Литературе Возрождения, ее новелле, поэме и драме, в общем, еще чужда тема человеческого одиночества. Для цельных, общительных натур ее героев, если почему-либо они и уходят от людей, нет радости без людей, нет жизни вне общества (вспомним обрамляющую новеллу «Декамерона» или некоторые комедии Шекспира). Даже бродяга Панург у Рабле — образ социально столь близкий пикаро, но на другой национальной почве и с иным освещением — при всех пороках остается «добрым пантагрюэльцем» и непременным членом пантагрюэльской компании. Поэтизация ухода от людей в пасторальных жанрах литературы Ренессанса еще непоследовательна, а порой довольно искусственна. Тема глубокого разлада героя с миром и нарастающего осознания своего одиночества (относительного даже в «Гамлете» и «Дон-Кихоте») возникает в литературе Возрождения лишь на исходе — в ней выражается кризис гуманистической мысли. Но с нее начинается мироощущение барокко, и она проходит через все его искусство.
Показательно, что в барочном искусстве впервые в литературе нового времени возникает и собственно робинзоновский сюжет одинокой жизни на необитаемом острове. А именно, у испанца Б. Грасиана в философском романе «Критикон» (1653) и почти одновременно у немца Гриммельсгаузена — заключительный этап жизни героя — в романе «Симплициссимус» (1668), литературно связанном с плутовским жанром, а по содержанию — с величайшим национальным кризисом и социальным распадом в Германии эпохи Тридцатилетней войны. В литературе барокко этот сюжет пронизан глубоким пессимизмом, и только век Просвещения придал ему совсем другой смысл.
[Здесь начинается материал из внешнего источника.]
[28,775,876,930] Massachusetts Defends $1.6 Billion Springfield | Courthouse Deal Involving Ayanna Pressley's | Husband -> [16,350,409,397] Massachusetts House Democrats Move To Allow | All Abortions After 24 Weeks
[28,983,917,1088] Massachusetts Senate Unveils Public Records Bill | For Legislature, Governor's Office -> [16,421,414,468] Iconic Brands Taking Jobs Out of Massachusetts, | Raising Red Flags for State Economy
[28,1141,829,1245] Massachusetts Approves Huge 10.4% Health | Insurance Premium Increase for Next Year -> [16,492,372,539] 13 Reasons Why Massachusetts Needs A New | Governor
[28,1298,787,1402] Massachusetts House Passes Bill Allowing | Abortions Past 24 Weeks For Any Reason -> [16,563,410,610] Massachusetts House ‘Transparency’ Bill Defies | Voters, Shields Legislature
«Поистине весь мир стал разбойничьим притоном. Каждый живет сам по себе, каждый промышляет в одиночку», — так объясняет плут Гусман воришке Сайяведре всю суть жизни (II—II, 4). Здесь и объяснение того, почему плутовской роман чреват робинзоновским сюжетом. Отношение Гусмана к людям, к самому себе, к новому состоянию мира проникнуто разладом и внутренним смятением; это состояние его и манит и губит. Но также двойственно его отношение к «доплутовскому» своему прошлому, к невинному блаженству под материнским кровом, к которому он не может и не желает вернуться. «Свое привольное житье я не променял бы на достаток моих предков… С каждым часом оттачивался мой разум» (I—II, 2). Гусман вспоминает о древнеизраильском народе, который в пустыне тосковал по котлам египетским; подобно ему, пикаро ушел из патриархального рабства, но очутился в пустыне. Он отверг райское блаженство, ибо возжелал познать добро и зло и быть свободным (I—I, 7). Ветхозаветные образы здесь представляют «грехопадение» героя, вступающего в «свободный мир», его деморализацию, утрату социальных связей, осознание своего опустошения и одиночества.
7
В предисловии к первой части «Дон-Кихота» Сервантес иронически отзывается об авторах, которые пичкают свои произведения цитатами из Евангелия, вроде: «Любите недругов ваших», и тут же изображают беспутных повес. Это, вероятно, намек на одну проповедь в «Гусмане де Альфараче» (I—I, 4). Есть некоторые основания предполагать, что отношения между Сервантесом и Алеманом были неприязненными.